India’s Buddhism is mostly a form of Mahayana Buddhism – sometimes called Tantric, Tibetan, or Vajrayana. The rituals are elaborate (think chants, horns, drums, and bells). The monasteries are often castle-like (indeed, some are actual former castles), their temples decked with colorful and elaborate tapestries and paintings. Worshipers prostrate themselves as they arrive. There’s a hierarchical pecking order among the cloistered monks and lamas (up to and sometimes including the powerful Dalai Llama). Prayer wheels and prayer flags are everywhere. There are idol-like statues or paintings on the temple walls of various “tantric deities” or “protector gods” – some with multiple heads, a dozen arms, horns, swords and blue skin, wearing voodoo-like human-skull-decorated hats. And that’s not even the strangest part (let’s just say there’s a good deal of unsubtle sexual symbolism). They believe in reincarnation generally, and believe that their high priests are literal reincarnations of their ancient priests. We even heard their version of an end-of-the-world apocalypse.

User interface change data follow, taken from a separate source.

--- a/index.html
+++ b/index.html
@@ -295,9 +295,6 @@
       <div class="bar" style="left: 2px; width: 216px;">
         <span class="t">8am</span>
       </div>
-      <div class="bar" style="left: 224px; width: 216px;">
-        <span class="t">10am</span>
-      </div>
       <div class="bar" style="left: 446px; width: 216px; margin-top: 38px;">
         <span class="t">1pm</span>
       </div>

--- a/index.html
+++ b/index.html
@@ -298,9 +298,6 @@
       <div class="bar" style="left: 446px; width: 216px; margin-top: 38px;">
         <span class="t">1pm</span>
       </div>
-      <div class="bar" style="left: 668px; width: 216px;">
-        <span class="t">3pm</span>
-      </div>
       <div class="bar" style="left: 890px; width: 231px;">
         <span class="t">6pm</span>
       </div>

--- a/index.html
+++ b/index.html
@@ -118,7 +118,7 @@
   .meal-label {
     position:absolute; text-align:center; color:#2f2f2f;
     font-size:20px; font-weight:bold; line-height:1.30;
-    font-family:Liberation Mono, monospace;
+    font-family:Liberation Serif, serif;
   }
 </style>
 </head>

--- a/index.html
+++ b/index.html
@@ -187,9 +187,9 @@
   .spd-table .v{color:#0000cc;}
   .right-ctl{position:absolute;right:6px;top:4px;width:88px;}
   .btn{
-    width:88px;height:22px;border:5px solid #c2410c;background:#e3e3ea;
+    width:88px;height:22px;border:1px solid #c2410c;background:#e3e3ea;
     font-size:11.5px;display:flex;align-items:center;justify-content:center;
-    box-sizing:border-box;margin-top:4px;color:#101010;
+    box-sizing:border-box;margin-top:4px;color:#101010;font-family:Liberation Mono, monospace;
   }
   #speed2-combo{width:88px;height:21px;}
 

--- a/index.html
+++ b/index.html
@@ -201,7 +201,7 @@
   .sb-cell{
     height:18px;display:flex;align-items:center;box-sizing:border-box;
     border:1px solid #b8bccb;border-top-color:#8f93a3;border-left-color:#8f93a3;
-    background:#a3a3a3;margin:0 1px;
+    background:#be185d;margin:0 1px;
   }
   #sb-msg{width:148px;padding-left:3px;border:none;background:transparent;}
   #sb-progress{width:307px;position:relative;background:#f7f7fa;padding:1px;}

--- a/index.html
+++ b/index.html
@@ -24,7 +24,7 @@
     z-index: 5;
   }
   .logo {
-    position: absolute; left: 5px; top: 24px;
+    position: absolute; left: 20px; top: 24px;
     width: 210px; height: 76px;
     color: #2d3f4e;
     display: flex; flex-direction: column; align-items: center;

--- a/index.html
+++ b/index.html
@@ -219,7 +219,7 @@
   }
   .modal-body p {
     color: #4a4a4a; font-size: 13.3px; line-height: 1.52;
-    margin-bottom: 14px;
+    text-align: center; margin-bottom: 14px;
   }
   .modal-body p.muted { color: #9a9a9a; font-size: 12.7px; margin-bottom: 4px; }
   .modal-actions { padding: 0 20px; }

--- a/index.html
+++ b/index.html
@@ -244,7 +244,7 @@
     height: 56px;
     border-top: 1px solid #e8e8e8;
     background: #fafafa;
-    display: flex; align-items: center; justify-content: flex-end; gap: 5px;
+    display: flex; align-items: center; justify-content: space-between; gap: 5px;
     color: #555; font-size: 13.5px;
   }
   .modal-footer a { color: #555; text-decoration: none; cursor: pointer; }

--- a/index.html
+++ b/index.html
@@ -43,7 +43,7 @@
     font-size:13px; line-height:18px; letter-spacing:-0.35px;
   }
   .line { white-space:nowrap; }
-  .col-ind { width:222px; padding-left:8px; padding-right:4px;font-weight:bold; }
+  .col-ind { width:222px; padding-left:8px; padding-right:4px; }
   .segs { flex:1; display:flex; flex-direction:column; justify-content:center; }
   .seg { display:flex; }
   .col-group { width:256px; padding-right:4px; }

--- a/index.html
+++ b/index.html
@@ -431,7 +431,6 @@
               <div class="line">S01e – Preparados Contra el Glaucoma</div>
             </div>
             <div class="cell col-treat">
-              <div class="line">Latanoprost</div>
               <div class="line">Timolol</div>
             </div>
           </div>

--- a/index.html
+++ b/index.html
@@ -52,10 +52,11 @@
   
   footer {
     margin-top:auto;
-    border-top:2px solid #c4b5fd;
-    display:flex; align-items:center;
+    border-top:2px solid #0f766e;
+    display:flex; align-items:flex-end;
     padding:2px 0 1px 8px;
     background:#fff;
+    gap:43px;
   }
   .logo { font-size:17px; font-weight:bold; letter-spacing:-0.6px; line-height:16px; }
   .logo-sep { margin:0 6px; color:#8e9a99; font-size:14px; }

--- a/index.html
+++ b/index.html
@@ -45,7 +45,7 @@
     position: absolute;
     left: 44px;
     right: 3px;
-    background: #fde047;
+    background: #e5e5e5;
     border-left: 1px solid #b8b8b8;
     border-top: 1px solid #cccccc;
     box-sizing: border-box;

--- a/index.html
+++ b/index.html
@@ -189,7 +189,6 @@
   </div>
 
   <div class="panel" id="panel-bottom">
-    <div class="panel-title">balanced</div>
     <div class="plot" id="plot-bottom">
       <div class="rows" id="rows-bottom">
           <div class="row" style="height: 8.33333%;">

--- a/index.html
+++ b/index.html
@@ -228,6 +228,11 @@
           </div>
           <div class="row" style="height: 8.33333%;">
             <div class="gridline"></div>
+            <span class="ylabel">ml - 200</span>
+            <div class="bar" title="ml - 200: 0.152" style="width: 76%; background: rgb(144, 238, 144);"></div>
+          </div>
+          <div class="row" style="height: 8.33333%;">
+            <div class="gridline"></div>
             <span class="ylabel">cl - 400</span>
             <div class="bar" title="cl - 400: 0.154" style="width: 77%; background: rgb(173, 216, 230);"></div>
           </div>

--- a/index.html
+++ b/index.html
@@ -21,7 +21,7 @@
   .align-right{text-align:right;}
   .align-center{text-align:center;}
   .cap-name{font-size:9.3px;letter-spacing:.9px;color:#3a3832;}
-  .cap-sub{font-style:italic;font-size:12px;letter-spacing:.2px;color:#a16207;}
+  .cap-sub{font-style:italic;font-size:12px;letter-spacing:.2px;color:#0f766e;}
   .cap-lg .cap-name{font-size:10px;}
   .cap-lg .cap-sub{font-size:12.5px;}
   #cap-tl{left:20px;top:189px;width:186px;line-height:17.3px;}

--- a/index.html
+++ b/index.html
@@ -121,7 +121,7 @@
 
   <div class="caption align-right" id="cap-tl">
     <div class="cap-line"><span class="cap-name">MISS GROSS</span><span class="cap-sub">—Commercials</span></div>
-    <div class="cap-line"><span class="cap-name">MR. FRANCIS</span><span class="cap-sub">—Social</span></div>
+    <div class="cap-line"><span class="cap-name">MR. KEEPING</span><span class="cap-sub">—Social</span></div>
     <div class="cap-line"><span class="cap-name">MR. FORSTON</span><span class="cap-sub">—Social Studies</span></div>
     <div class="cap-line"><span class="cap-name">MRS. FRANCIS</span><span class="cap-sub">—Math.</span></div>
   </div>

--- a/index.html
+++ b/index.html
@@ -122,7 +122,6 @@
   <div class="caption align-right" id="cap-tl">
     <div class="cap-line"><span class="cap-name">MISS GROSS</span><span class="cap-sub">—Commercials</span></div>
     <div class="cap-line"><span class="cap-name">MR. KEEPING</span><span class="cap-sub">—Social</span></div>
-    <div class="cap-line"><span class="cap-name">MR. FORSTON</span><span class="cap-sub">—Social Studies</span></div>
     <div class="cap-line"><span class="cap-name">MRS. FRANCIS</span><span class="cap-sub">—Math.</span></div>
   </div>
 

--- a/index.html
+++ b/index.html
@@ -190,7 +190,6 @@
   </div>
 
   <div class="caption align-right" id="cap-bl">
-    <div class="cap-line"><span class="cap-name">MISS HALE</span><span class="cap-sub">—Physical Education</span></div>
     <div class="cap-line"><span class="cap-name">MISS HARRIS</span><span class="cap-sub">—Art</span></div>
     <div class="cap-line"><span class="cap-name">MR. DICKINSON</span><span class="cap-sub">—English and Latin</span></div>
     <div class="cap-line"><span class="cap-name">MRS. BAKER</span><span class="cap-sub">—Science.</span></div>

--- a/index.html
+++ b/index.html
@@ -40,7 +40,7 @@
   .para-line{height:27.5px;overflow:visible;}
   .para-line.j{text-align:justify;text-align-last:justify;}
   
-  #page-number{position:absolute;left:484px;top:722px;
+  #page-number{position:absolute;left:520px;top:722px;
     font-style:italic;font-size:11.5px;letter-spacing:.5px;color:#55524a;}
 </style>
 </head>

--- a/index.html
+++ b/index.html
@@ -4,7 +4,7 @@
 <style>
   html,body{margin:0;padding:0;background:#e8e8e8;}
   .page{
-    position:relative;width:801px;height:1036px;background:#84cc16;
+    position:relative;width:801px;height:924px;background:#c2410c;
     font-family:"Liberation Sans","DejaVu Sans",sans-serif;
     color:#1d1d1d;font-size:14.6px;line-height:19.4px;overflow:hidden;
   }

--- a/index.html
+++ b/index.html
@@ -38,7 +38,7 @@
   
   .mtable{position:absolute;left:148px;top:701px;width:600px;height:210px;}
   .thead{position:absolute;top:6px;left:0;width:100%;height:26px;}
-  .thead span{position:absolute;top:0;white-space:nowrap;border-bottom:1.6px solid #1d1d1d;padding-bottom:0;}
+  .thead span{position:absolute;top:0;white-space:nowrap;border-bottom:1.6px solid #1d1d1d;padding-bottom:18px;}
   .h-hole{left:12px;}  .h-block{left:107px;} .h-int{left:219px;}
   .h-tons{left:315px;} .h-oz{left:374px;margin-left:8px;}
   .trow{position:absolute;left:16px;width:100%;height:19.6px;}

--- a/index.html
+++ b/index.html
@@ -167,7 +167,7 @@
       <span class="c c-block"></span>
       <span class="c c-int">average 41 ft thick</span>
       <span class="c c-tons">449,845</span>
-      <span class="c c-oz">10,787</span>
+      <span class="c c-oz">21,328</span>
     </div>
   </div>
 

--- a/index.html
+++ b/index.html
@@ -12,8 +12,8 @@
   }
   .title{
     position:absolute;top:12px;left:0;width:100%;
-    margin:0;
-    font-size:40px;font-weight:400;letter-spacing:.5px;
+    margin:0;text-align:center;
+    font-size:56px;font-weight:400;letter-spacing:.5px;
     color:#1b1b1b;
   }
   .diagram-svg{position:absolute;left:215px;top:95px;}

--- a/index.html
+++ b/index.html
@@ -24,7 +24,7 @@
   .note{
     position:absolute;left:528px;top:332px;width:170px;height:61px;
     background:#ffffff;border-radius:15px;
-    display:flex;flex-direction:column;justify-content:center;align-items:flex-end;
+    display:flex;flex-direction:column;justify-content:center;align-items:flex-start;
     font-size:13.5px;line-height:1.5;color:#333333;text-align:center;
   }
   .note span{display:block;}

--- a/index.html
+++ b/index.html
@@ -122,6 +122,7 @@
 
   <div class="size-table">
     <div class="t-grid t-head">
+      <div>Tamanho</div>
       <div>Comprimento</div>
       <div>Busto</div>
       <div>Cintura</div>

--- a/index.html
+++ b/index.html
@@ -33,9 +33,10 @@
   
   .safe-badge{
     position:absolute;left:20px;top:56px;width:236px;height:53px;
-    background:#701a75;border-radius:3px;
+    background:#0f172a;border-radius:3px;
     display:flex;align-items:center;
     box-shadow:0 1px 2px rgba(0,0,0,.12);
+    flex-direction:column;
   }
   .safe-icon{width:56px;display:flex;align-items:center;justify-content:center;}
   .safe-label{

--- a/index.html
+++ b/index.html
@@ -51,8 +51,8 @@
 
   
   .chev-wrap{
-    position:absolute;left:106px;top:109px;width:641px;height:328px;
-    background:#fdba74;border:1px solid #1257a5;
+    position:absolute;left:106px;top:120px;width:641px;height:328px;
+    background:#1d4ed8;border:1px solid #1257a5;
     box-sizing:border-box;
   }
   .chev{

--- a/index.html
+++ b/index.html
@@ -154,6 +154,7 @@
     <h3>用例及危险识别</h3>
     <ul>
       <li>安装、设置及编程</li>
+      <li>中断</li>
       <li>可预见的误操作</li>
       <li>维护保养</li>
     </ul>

To most Americans and westerners, the complicated tales of how they scour the region’s villages to locate a 3-yr-old reincarnation of the supreme religious leader are hard to fathom — much less accept and believe — as are the seemingly convoluted explanations of those statues, symbols and rituals. But of course, all the themes of Christianity and Judaism that are familiar to us surely sound bizarre and ridiculous to them. As is so often true in international travel, learning about other cultures can teach you as much about your own culture as it does about the foreign one.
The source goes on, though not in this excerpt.